#### Exercise data
····················

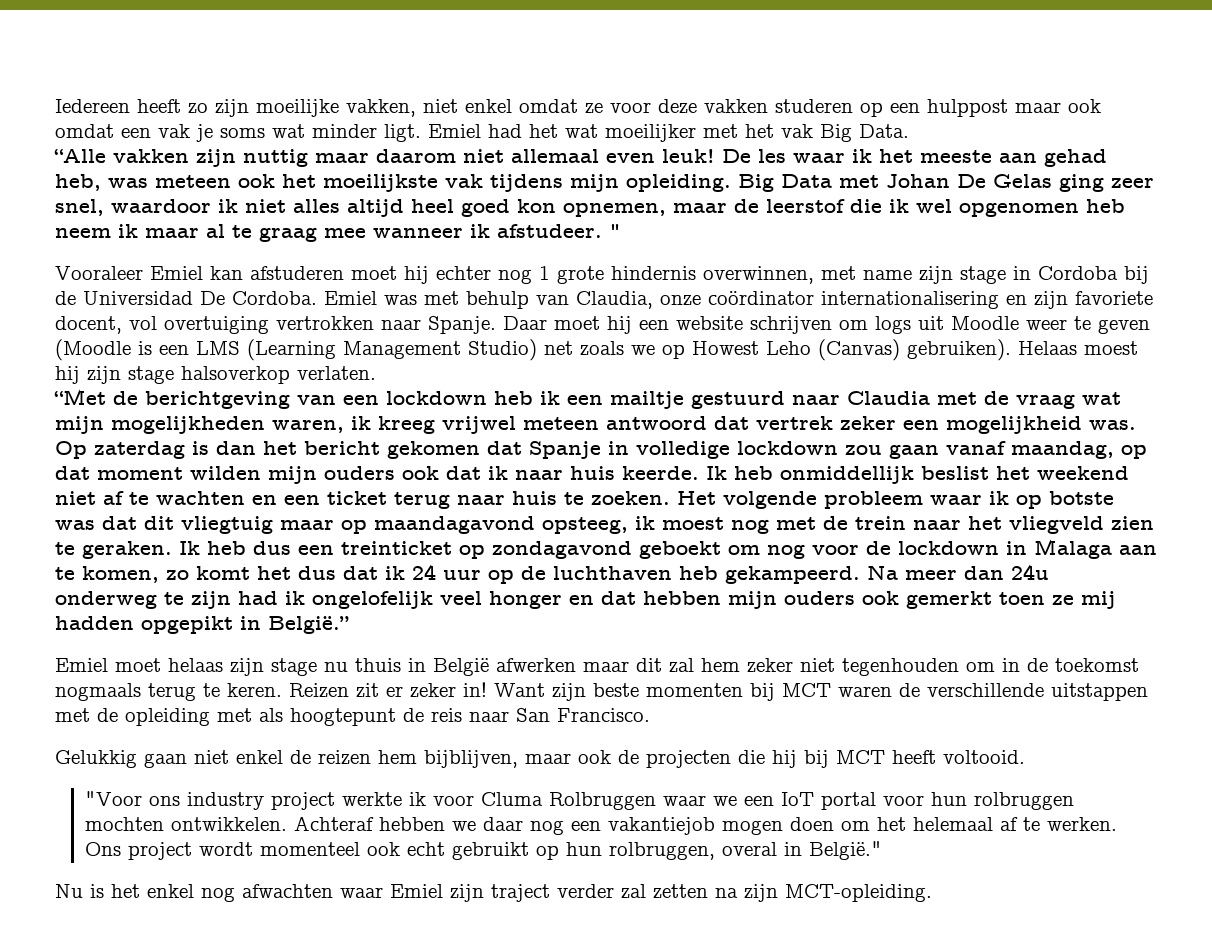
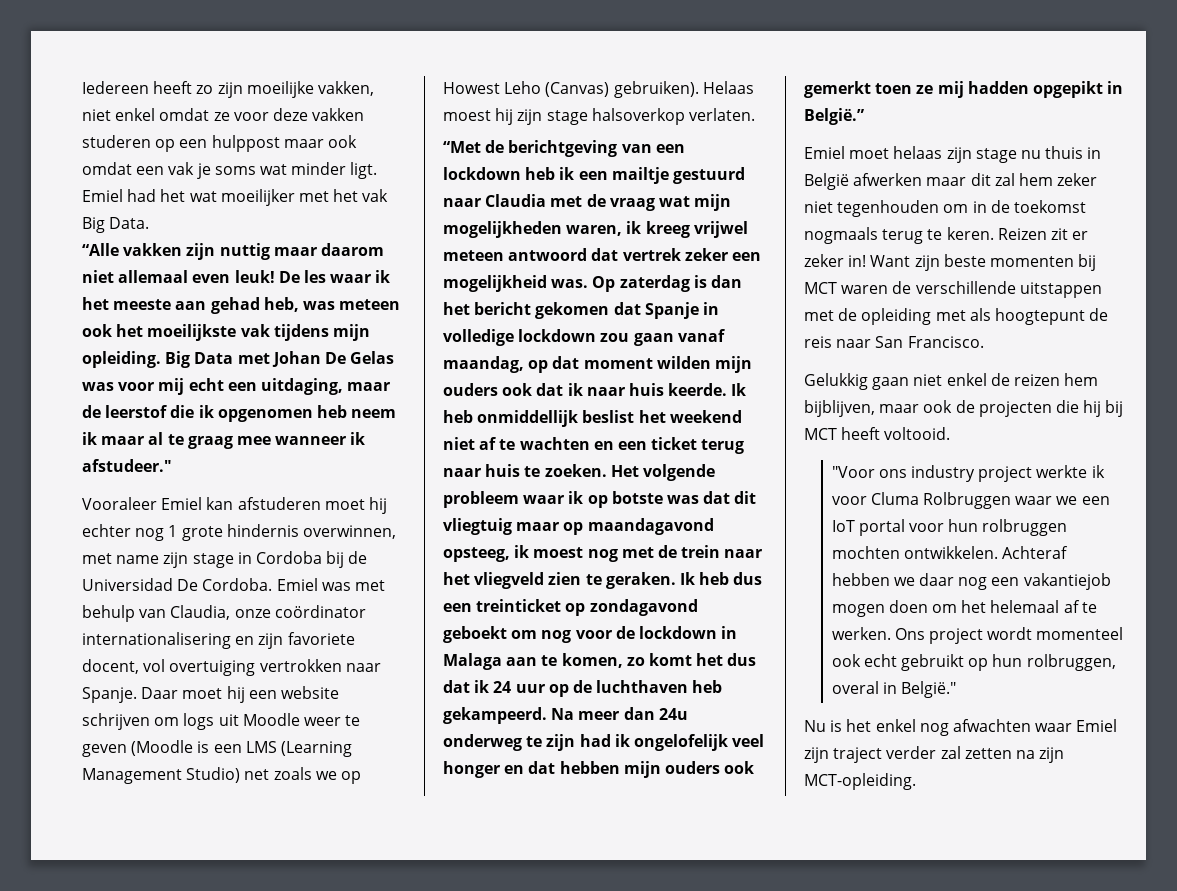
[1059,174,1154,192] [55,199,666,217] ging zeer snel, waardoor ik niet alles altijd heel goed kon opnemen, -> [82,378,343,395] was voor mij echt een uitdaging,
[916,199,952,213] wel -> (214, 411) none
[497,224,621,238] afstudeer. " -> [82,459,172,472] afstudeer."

····················

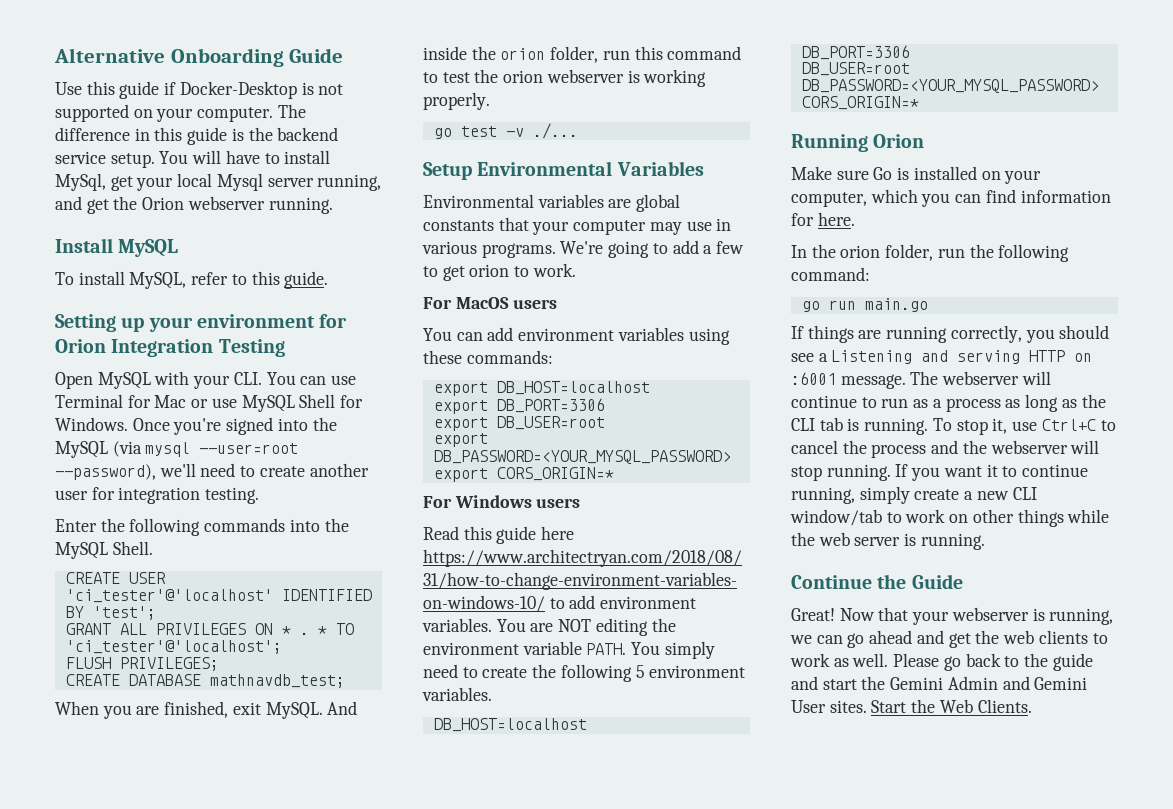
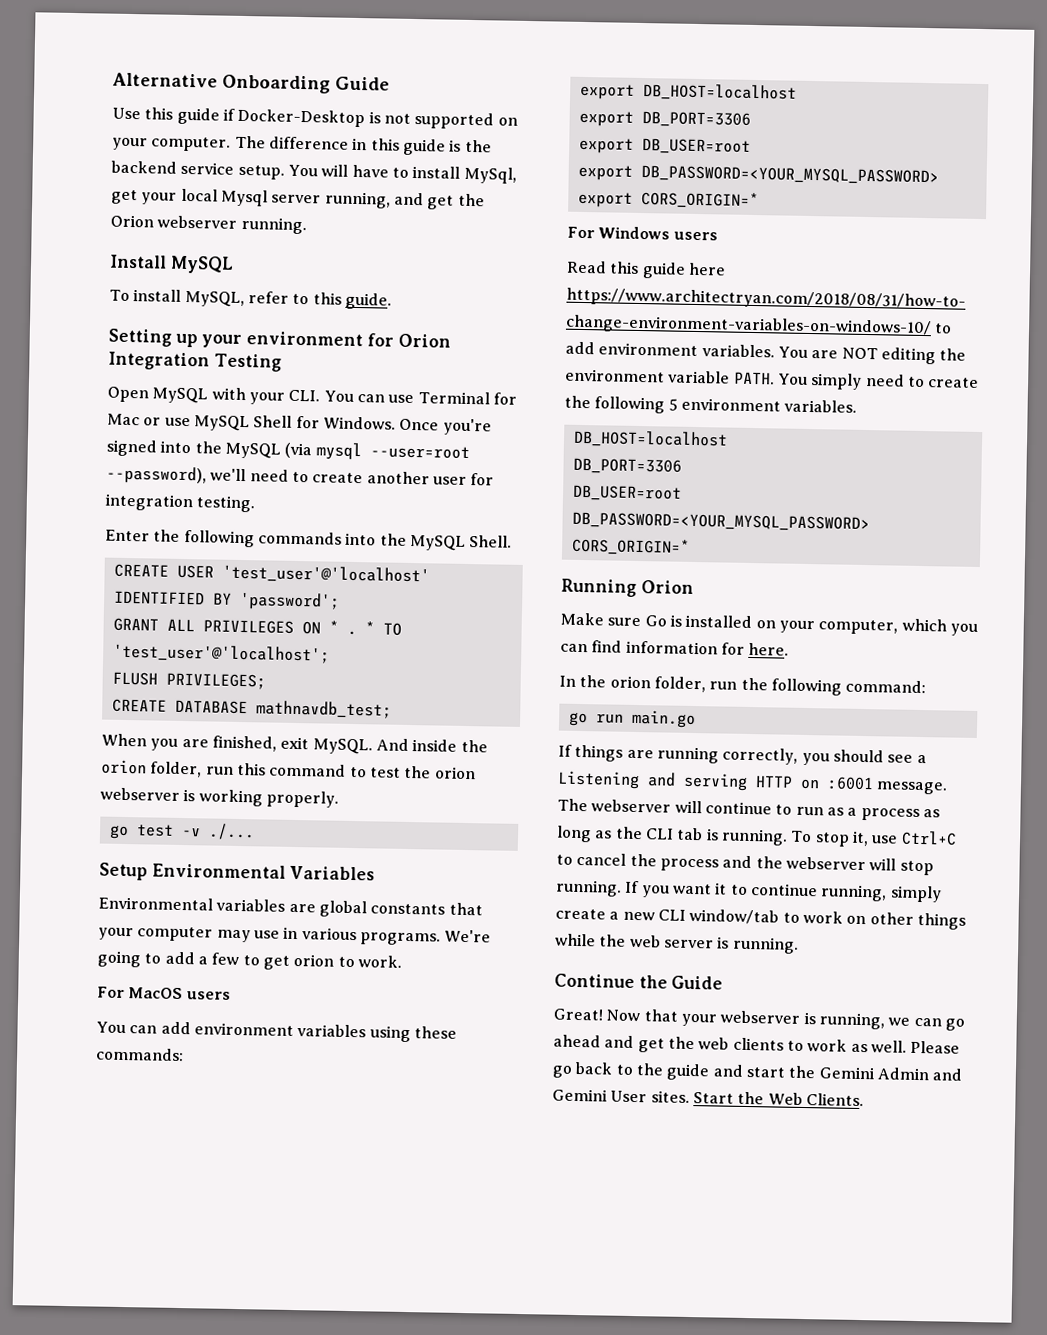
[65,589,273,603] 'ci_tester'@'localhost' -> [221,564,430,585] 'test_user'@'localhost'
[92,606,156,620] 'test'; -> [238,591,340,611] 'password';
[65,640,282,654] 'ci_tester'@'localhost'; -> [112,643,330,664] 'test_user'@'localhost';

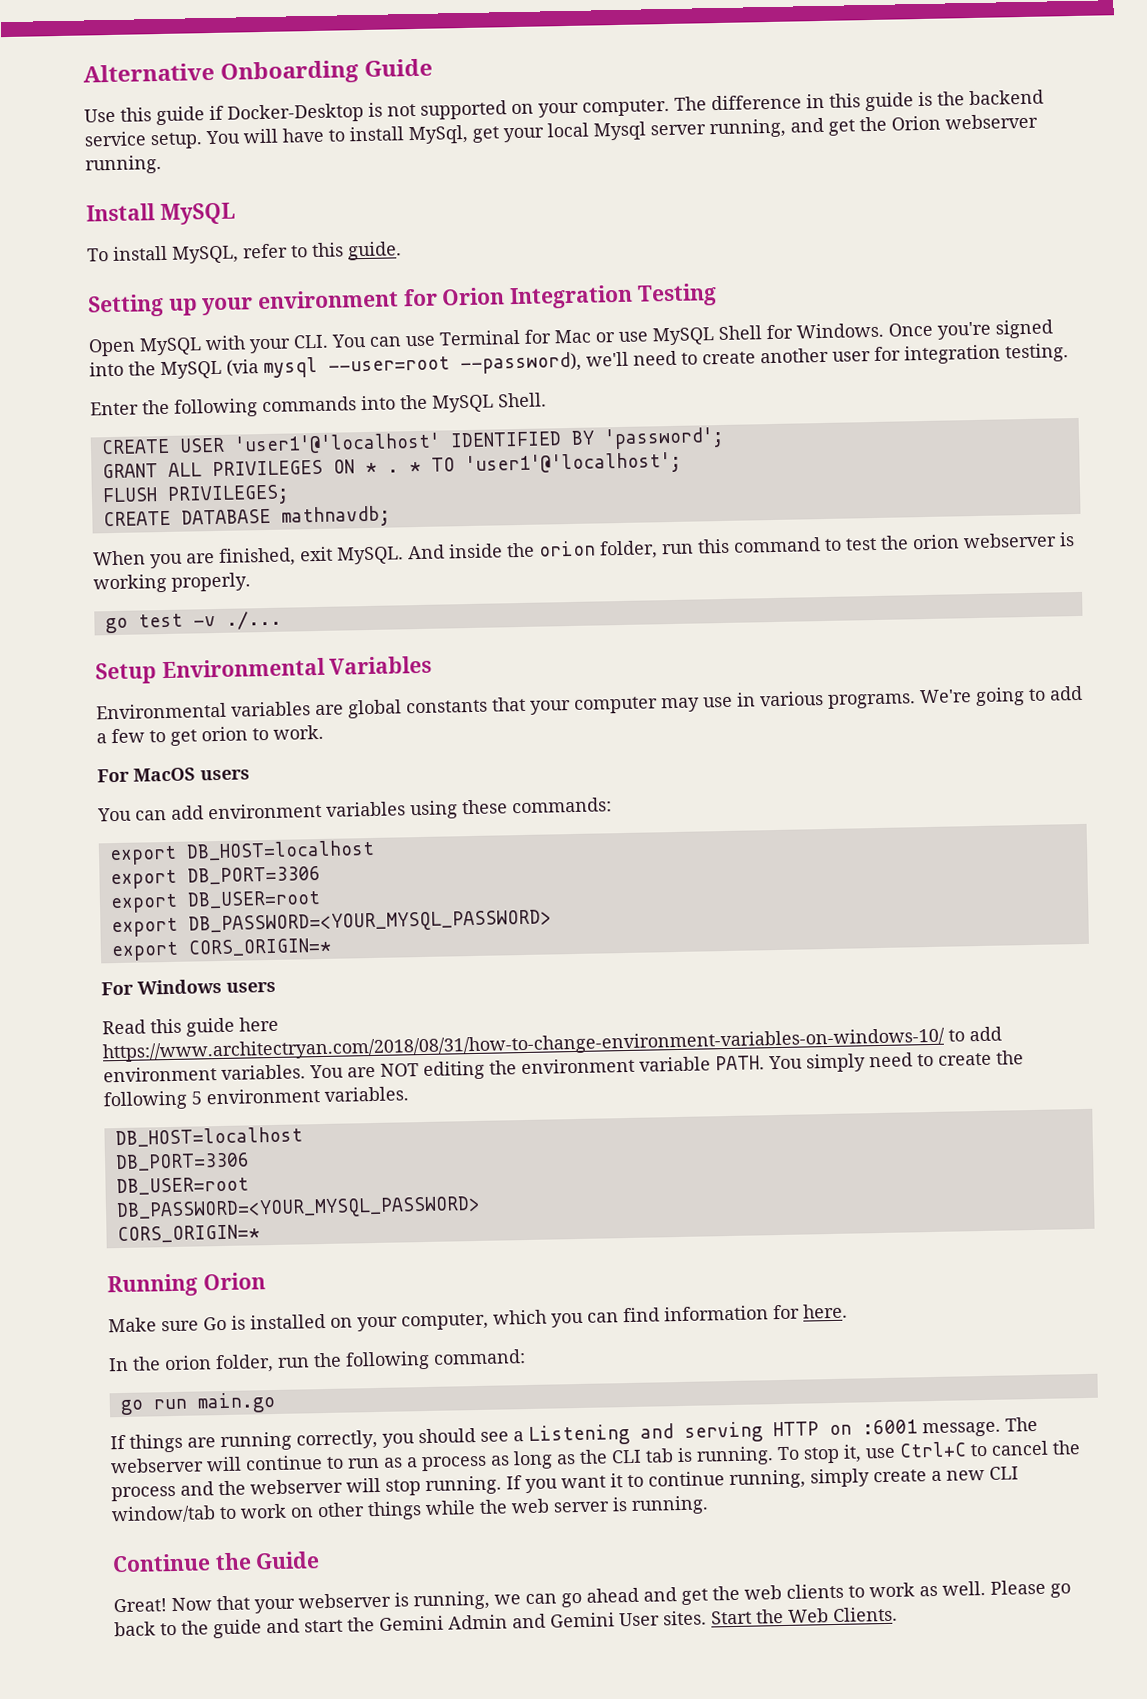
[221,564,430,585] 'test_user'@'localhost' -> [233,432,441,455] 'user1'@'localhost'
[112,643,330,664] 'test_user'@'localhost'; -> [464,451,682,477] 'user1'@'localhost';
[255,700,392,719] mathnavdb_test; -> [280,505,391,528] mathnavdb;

····················

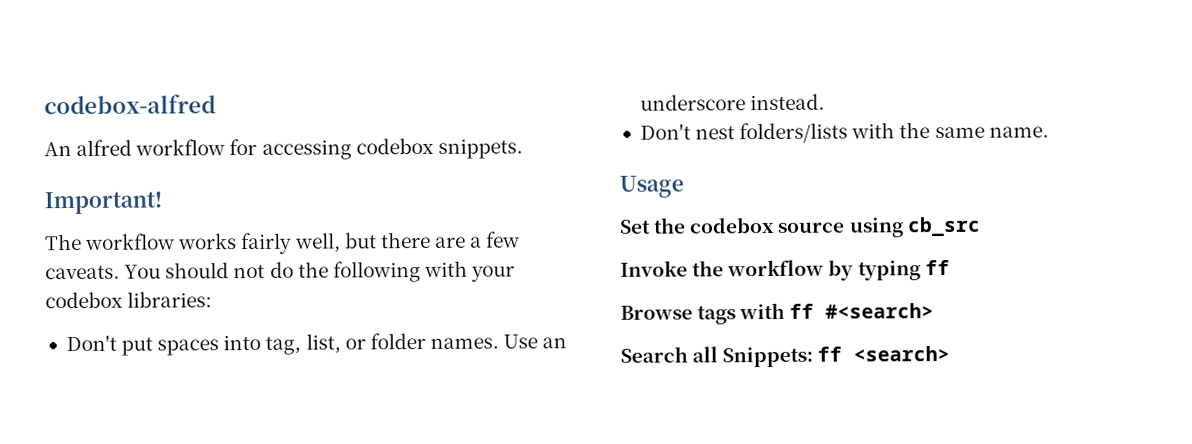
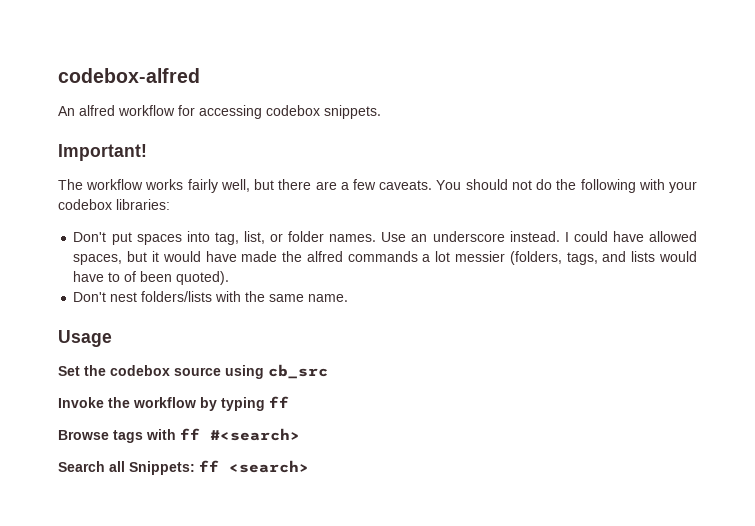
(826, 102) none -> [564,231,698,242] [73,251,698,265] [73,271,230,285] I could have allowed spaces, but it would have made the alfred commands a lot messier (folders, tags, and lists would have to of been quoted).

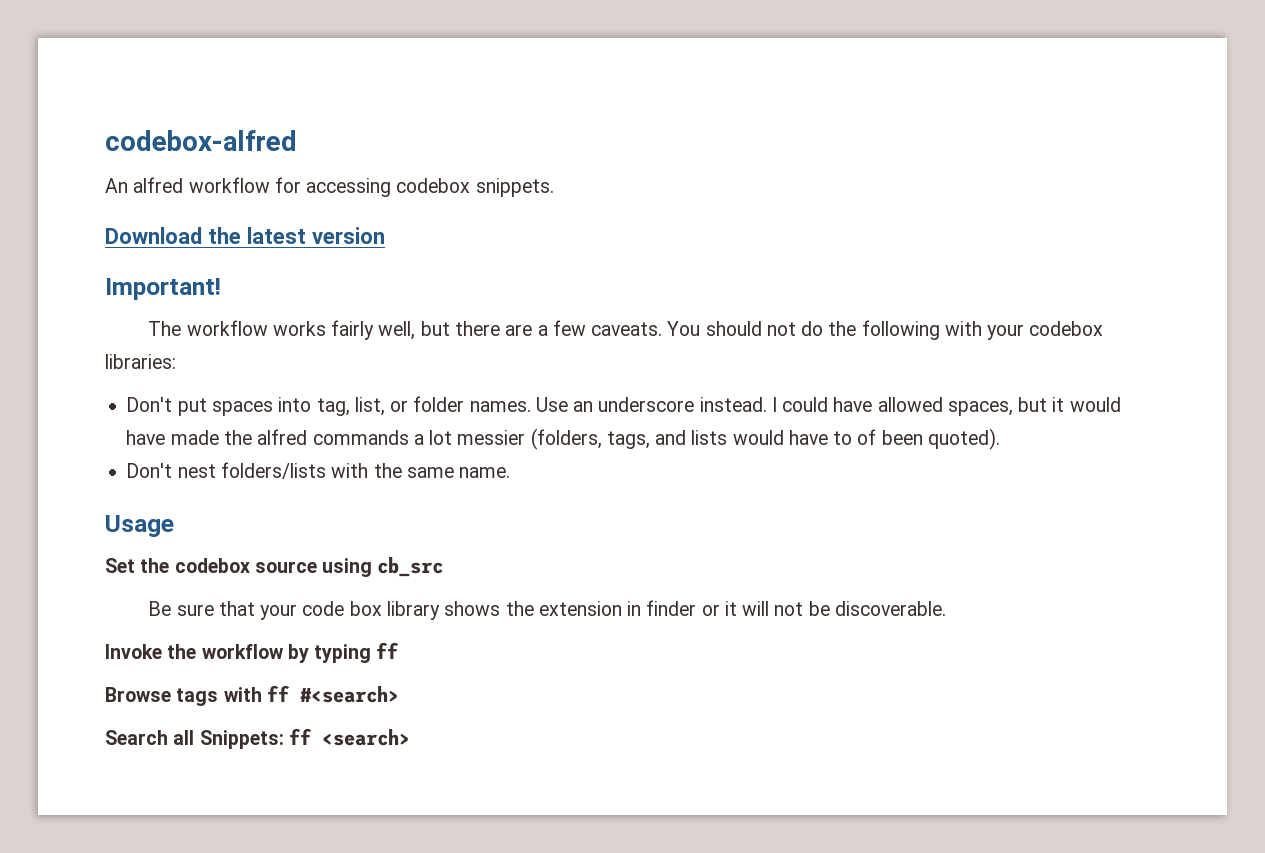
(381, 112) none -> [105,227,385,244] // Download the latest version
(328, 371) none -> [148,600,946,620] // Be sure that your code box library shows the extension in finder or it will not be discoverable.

····················

#### Problem statement
Nothing but a number should be given: the count of lines in the data above with the word "none".

#### Solved exercise
4